Нерехтин закряхтел, вытаскивая ноги, и тоже сел.
— Вы же вроде примирились, Хамзат.
Мамедов скривился и пренебрежительно махнул рукой:
— Какая разныца? Пустые слова. Повэрь мнэ, Ванья, он дурной чьеловэк.
— Да сам чую, — вздохнул Иван Диодорыч.
Его охватила тоска. Прошлое не отпускало — тянулось к будущему.
— Горецкого Катюша выбрала. А я для неё печали не хочу. Не убивай его.
Мамедов недовольно засопел:
— Нэправылное рэшение, Ванья. И для Каты тоже.
— Ты спросил — я ответил.
Мамедов хлопнул Нерехтина по плечу и тяжело поднялся.
— Ладно. Нэ убью.
Наутро караван двинулся дальше.
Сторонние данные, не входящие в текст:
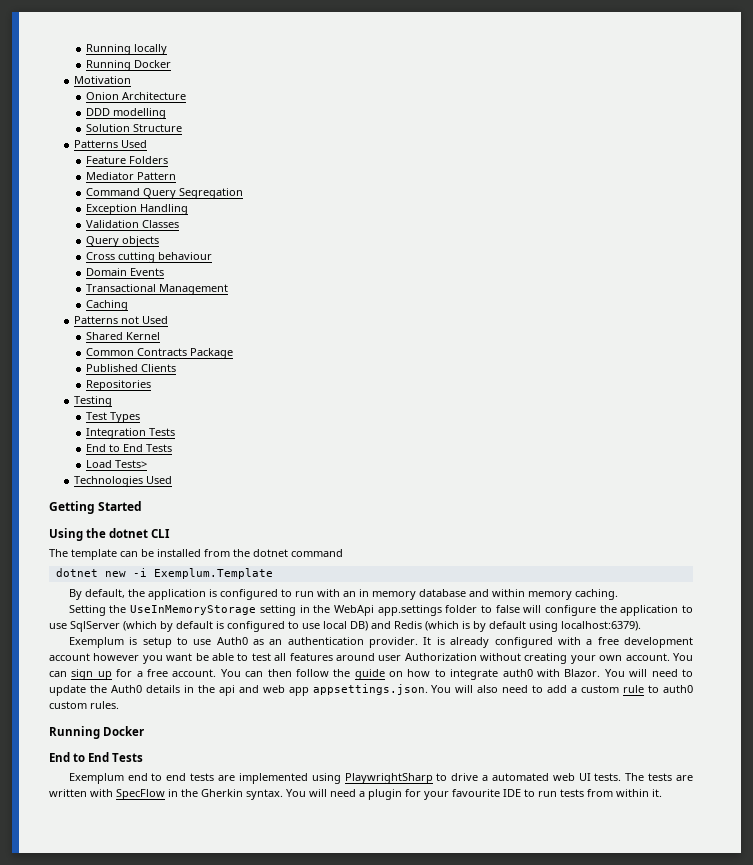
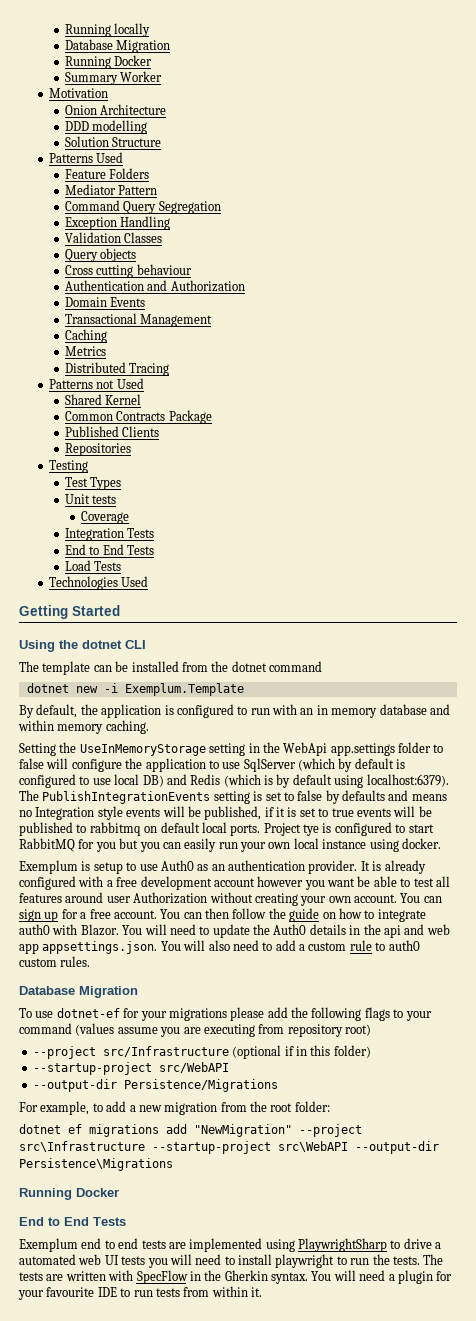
  Running locally
+ Database Migration
  Running Docker
+ Summary Worker
+ Authentication and Authorization
+ Metrics
+ Distributed Tracing
+ Unit tests
+ Coverage
- Load Tests>
+ Load Tests
+ The PublishIntegrationEvents setting is set to false by defaults and means no Integration style events will be published, if it is set to true events will be published to rabbitmq on default local ports. Project tye is configured to start RabbitMQ for you but you can easily run your own local instance using docker.
  You will need to update the Auth0 details in the api and web app appsettings.json. You will also need to add a custom rule to auth0 custom rules.
+ Database Migration
+ To use dotnet-ef for your migrations please add the following flags to your command (values assume you are executing from repository root)
+ --project src/Infrastructure (optional if in this folder)
+ --startup-project src/WebAPI
+ --output-dir Persistence/Migrations
+ For example, to add a new migration from the root folder:
+ dotnet ef migrations add "NewMigration" --project src\Infrastructure --startup-project src\WebAPI --output-dir Persistence\Migrations
- Exemplum end to end tests are implemented using PlaywrightSharp to drive a automated web UI tests.
+ Exemplum end to end tests are implemented using PlaywrightSharp to drive a automated web UI tests you will need to install playwright to run the tests.

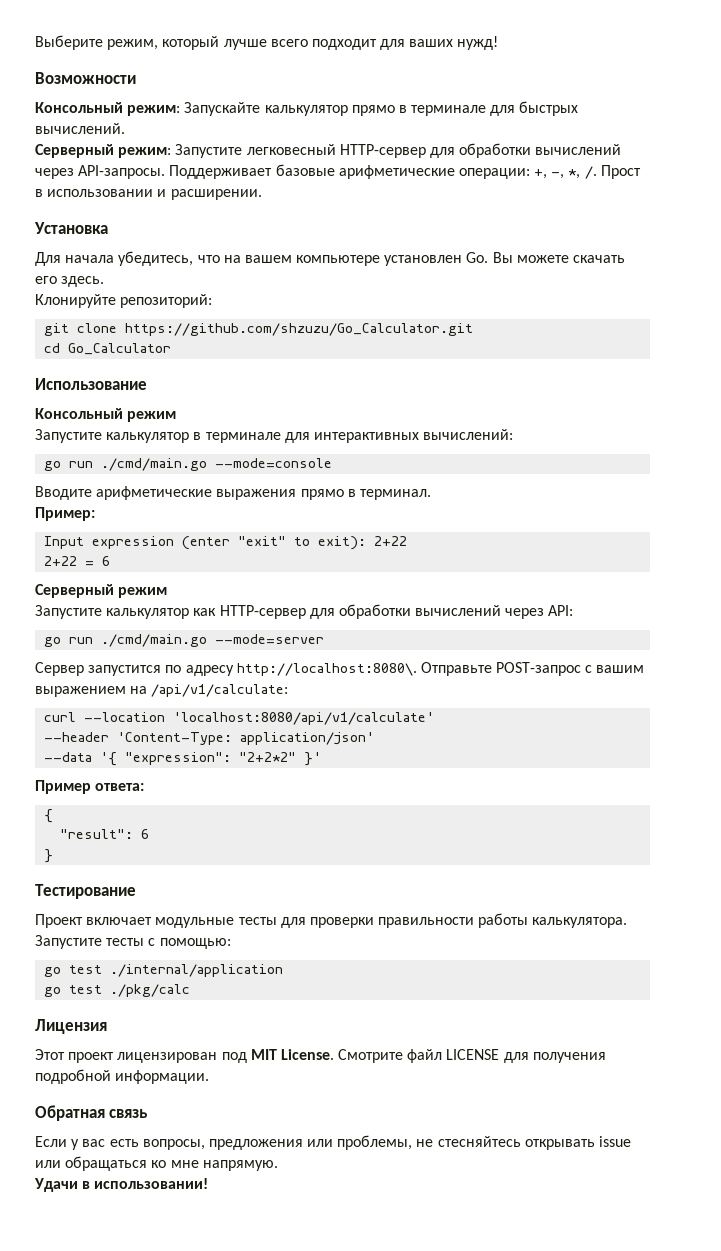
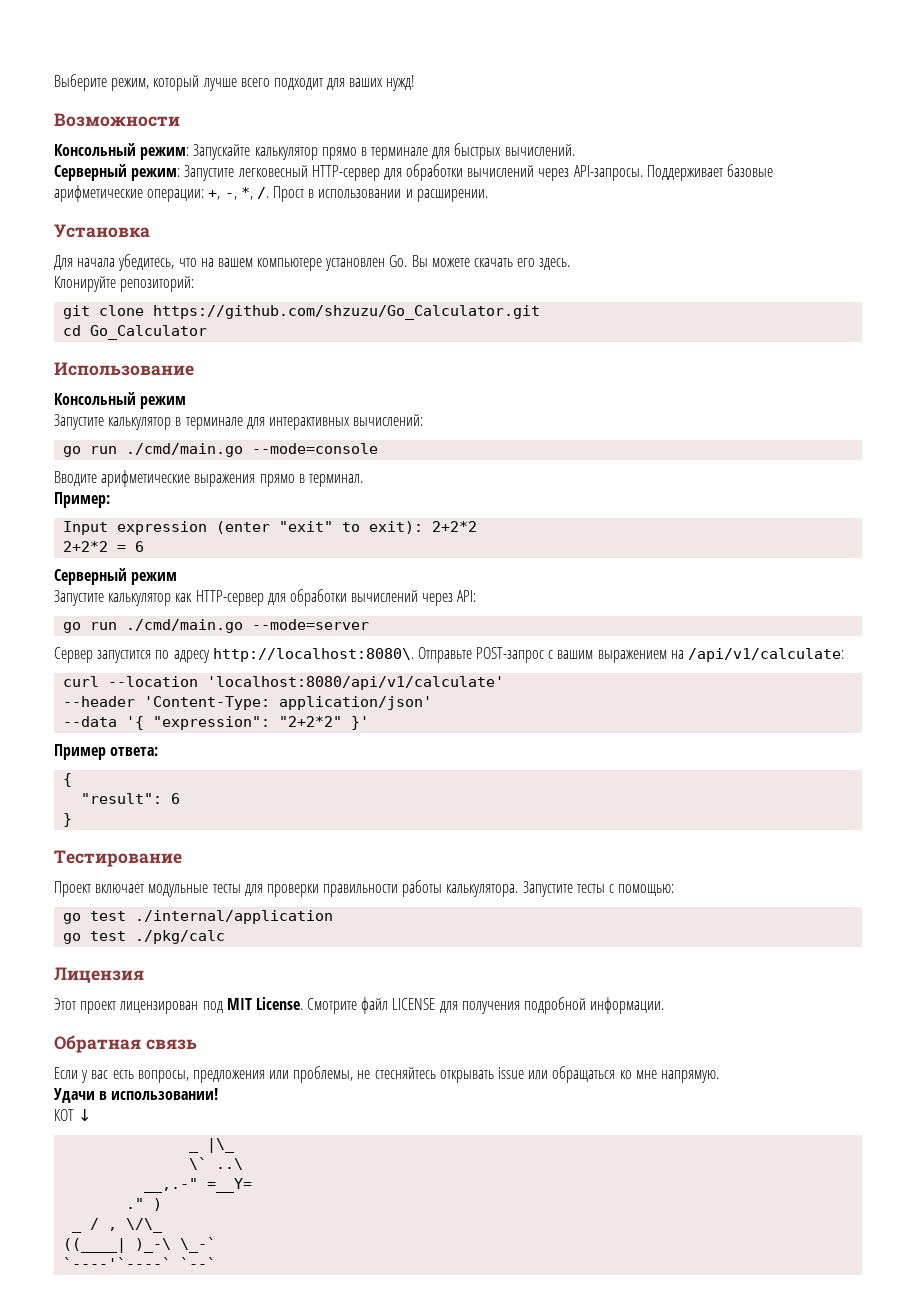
- Input expression (enter "exit" to exit): 2+22
- 2+22 = 6
+ Input expression (enter "exit" to exit): 2+2*2
+ 2+2*2 = 6
+ КОТ ↓
+ _ |\_
+ \` ..\
+ __,.-" =__Y=
+ ." )
+ _ / , \/\_
+ ((____| )_-\ \_-`
+ `----'`----` `--`

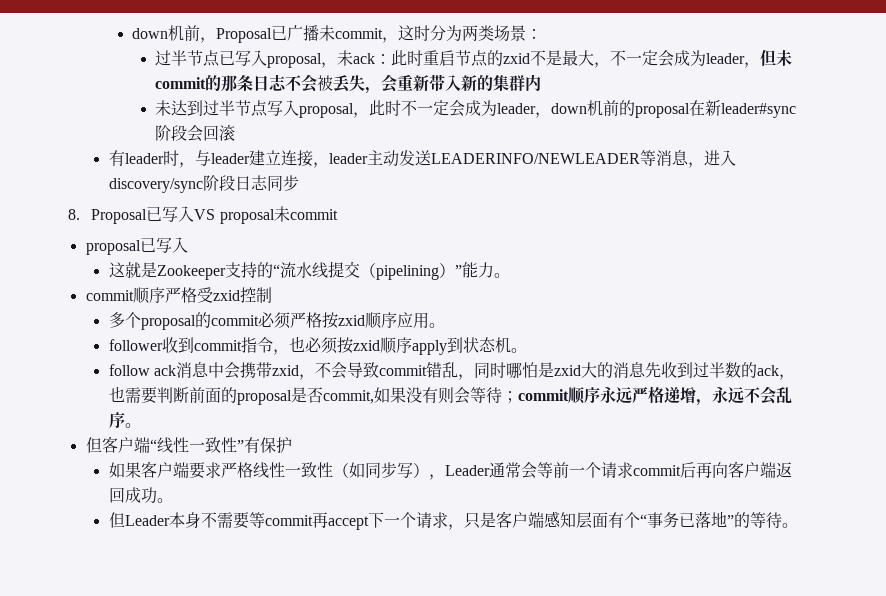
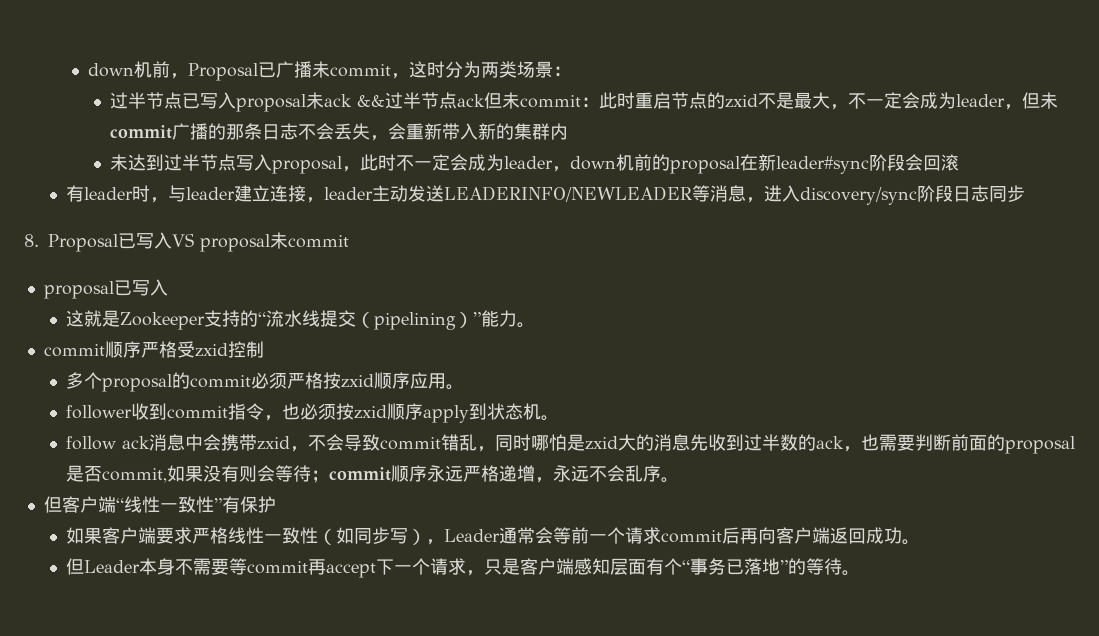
- 过半节点已写入proposal，未ack：此时重启节点的zxid不是最大，不一定会成为leader，但未commit的那条日志不会被丢失，会重新带入新的集群内
+ 过半节点已写入proposal未ack &&过半节点ack但未commit：此时重启节点的zxid不是最大，不一定会成为leader，但未commit广播的那条日志不会丢失，会重新带入新的集群内

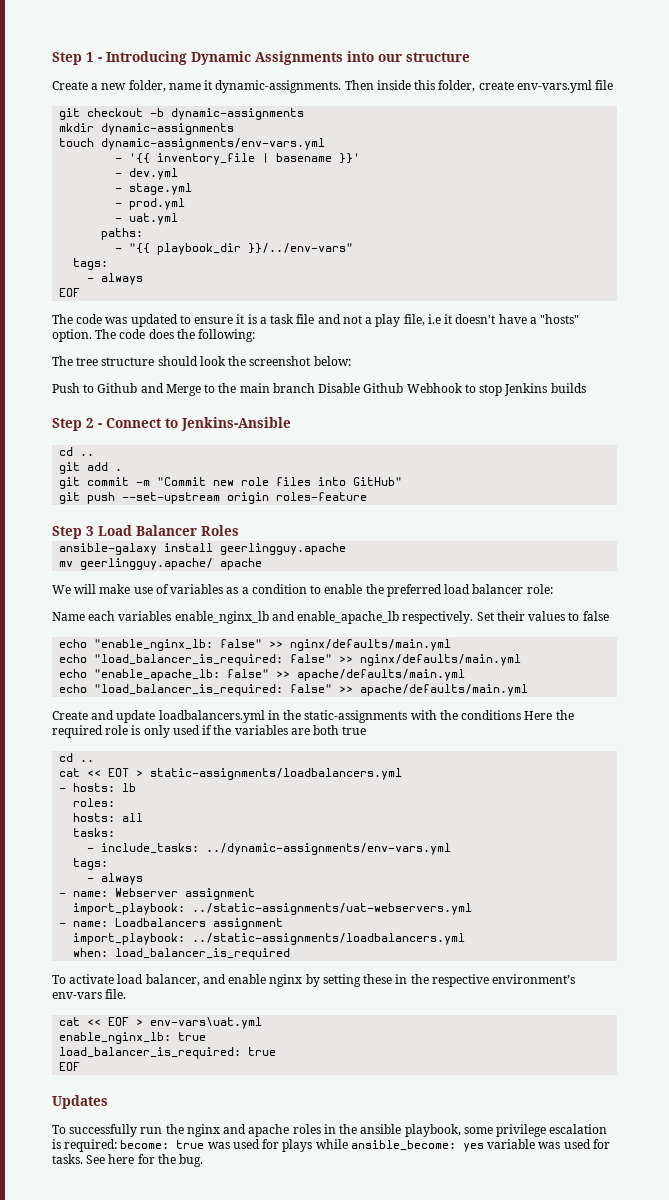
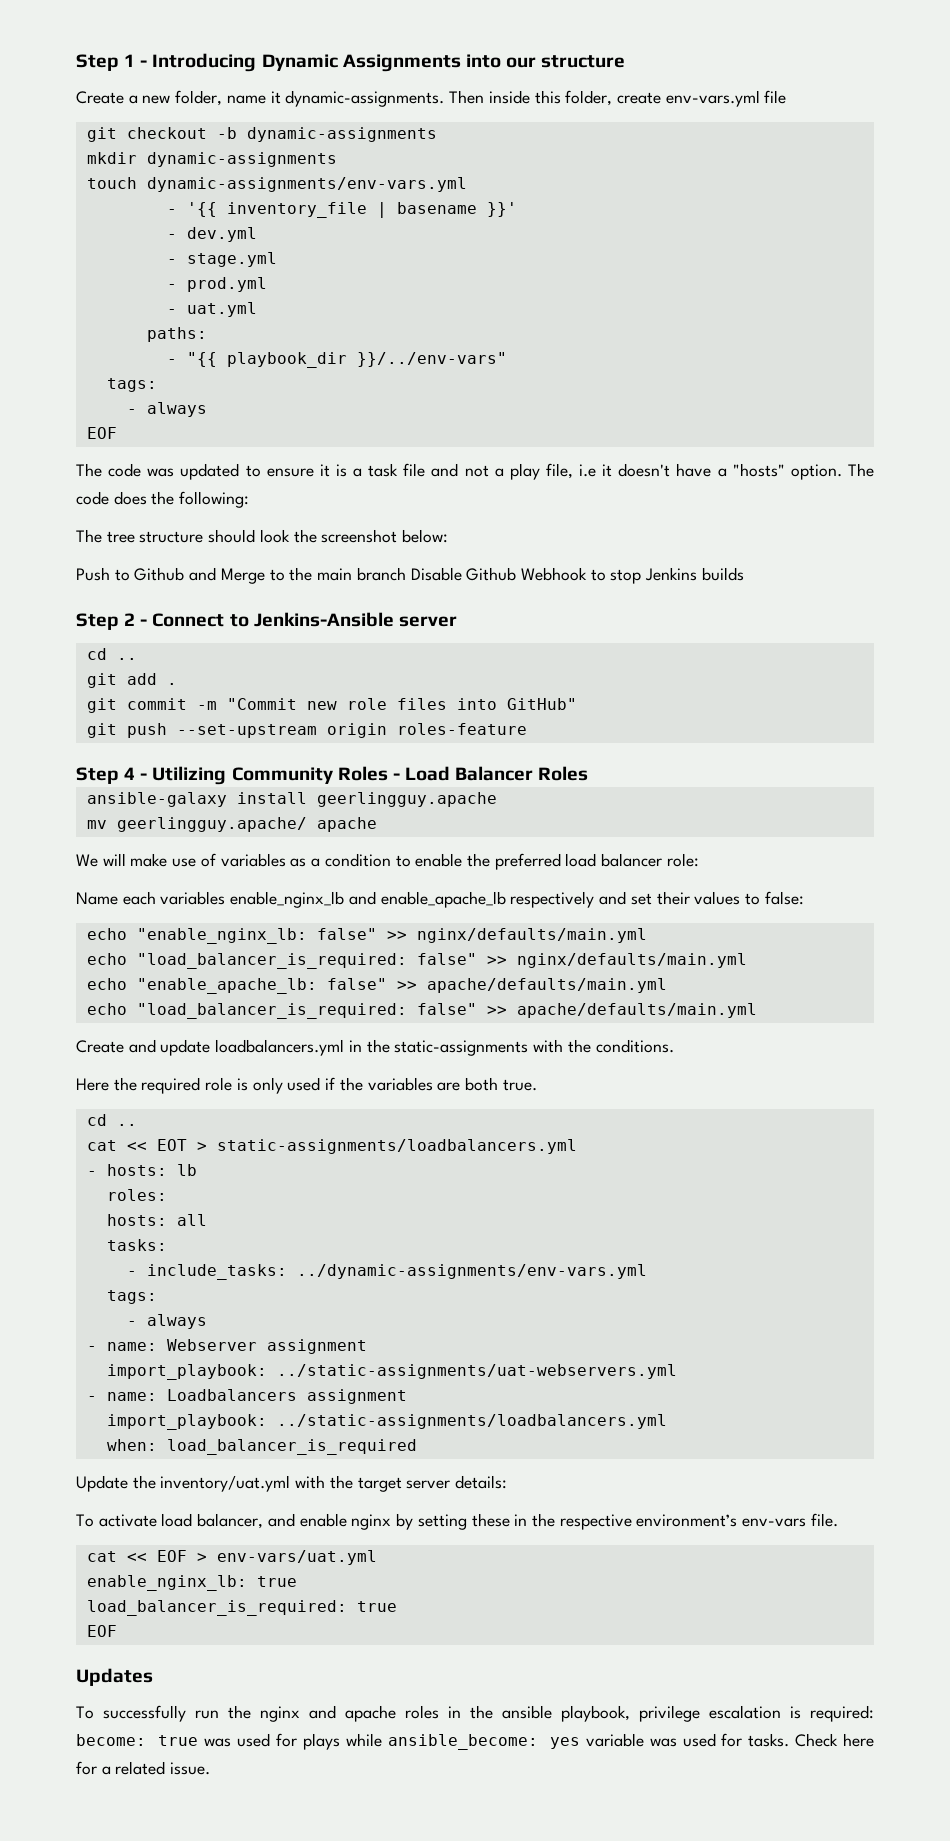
- Step 2 - Connect to Jenkins-Ansible
+ Step 2 - Connect to Jenkins-Ansible server
- Step 3 Load Balancer Roles
+ Step 4 - Utilizing Community Roles - Load Balancer Roles
- Name each variables enable_nginx_lb and enable_apache_lb respectively. Set their values to false
+ Name each variables enable_nginx_lb and enable_apache_lb respectively and set their values to false:
- Create and update loadbalancers.yml in the static-assignments with the conditions Here the required role is only used if the variables are both true
+ Create and update loadbalancers.yml in the static-assignments with the conditions.
+ Here the required role is only used if the variables are both true.
+ Update the inventory/uat.yml with the target server details:
- cat << EOF > env-vars\uat.yml
+ cat << EOF > env-vars/uat.yml
- To successfully run the nginx and apache roles in the ansible playbook, some privilege escalation is required: become: true was used for plays while ansible_become: yes variable was used for tasks.
+ To successfully run the nginx and apache roles in the ansible playbook, privilege escalation is required: become: true was used for plays while ansible_become: yes variable was used for tasks.
- See here for the bug.
+ Check here for a related issue.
Пароходы бодро дымили и работали колёсами; «Лёвшино» шёл последним в колонне, рассекая извилистые полосы пены на стрежне. Змиевский перевал, пристань Ножовка, остров Толстик, село Бабка, коса Удобная, пристань Усть-Речка и пристань Галёво, Костоватовский узкий ход, Сайгатский осерёдок, село Сайгатка с храмом, и на отшибе — погост, где лежит Дарья… Иван Диодорович снял фуражку, перекрестился на колокольню и поклонился, приветствуя Дашу. А потом Банный лог, пристань Гольяны, село Нечкино, и вот он — злополучный Пещерский перекат.
…На левый борт выбрались почти все, кто участвовал в том сражении с буксиром «Русло»: Сенька Рябухин, Серёга Зеров, Павлуха Челубеев, Митька Ошмарин, Колупаев, Стешка… Они молча смотрели на обломки мёртвого буксира. Среди искристой ряби переката чернел задранный угол надстройки, торчала безглазая, дырявая, помятая рубка. Дымовой трубы уже не было — её снесло весенним ледоходом. С крыши рубки взвились две чайки. «Русло» казался выброшенной на мель железной корягой, огромной и уродливой.
— Упокой всех, господи, — сказал Серёга Зеров. — Не мы это начали.
Колёса «Лёвшина» затихли в кожухах, с крамбола бултыхнулся якорь, и судно неспешно развернулось задом наперёд. Федя Панафидин, ни на кого не глядя, за верёвку подтянул разъездную лодку, что волочилась за кормой. Он решил плыть к утонувшему буксиру один. Там, на «Русле», только его призраки — больше ничьи, и чужакам не надо их тревожить. У всех свои тени.
Иван Диодорыч смотрел, как Федя добрался до «Русла», привязал лодку к какой-то зазубрине рубки, слез в воду, погрузившись до колен, и с силой отволок дверь. Изогнулся и проскользнул внутрь. Безмятежно сияло небо.
На «Лёвшине» ждали. Почему-то было боязно, хотя ничего опасного случиться не могло. Наконец перекошенная дверь снова затряслась, и Федя боком вылез наружу. В руках у него была икона. Федя издалека показал её людям на «Лёвшине», и ярко стрельнул золотой блик на нимбе Якорника.
На «Лёвшине» загомонили, словно Федя выиграл в состязании.
— Ты только не ругайся, дядя Ванечка… — услышал Иван Диодорыч у себя за спиной и медленно поворотил голову, ошалевая от изумления.
На мостике буксира, улыбаясь, стояла Катя.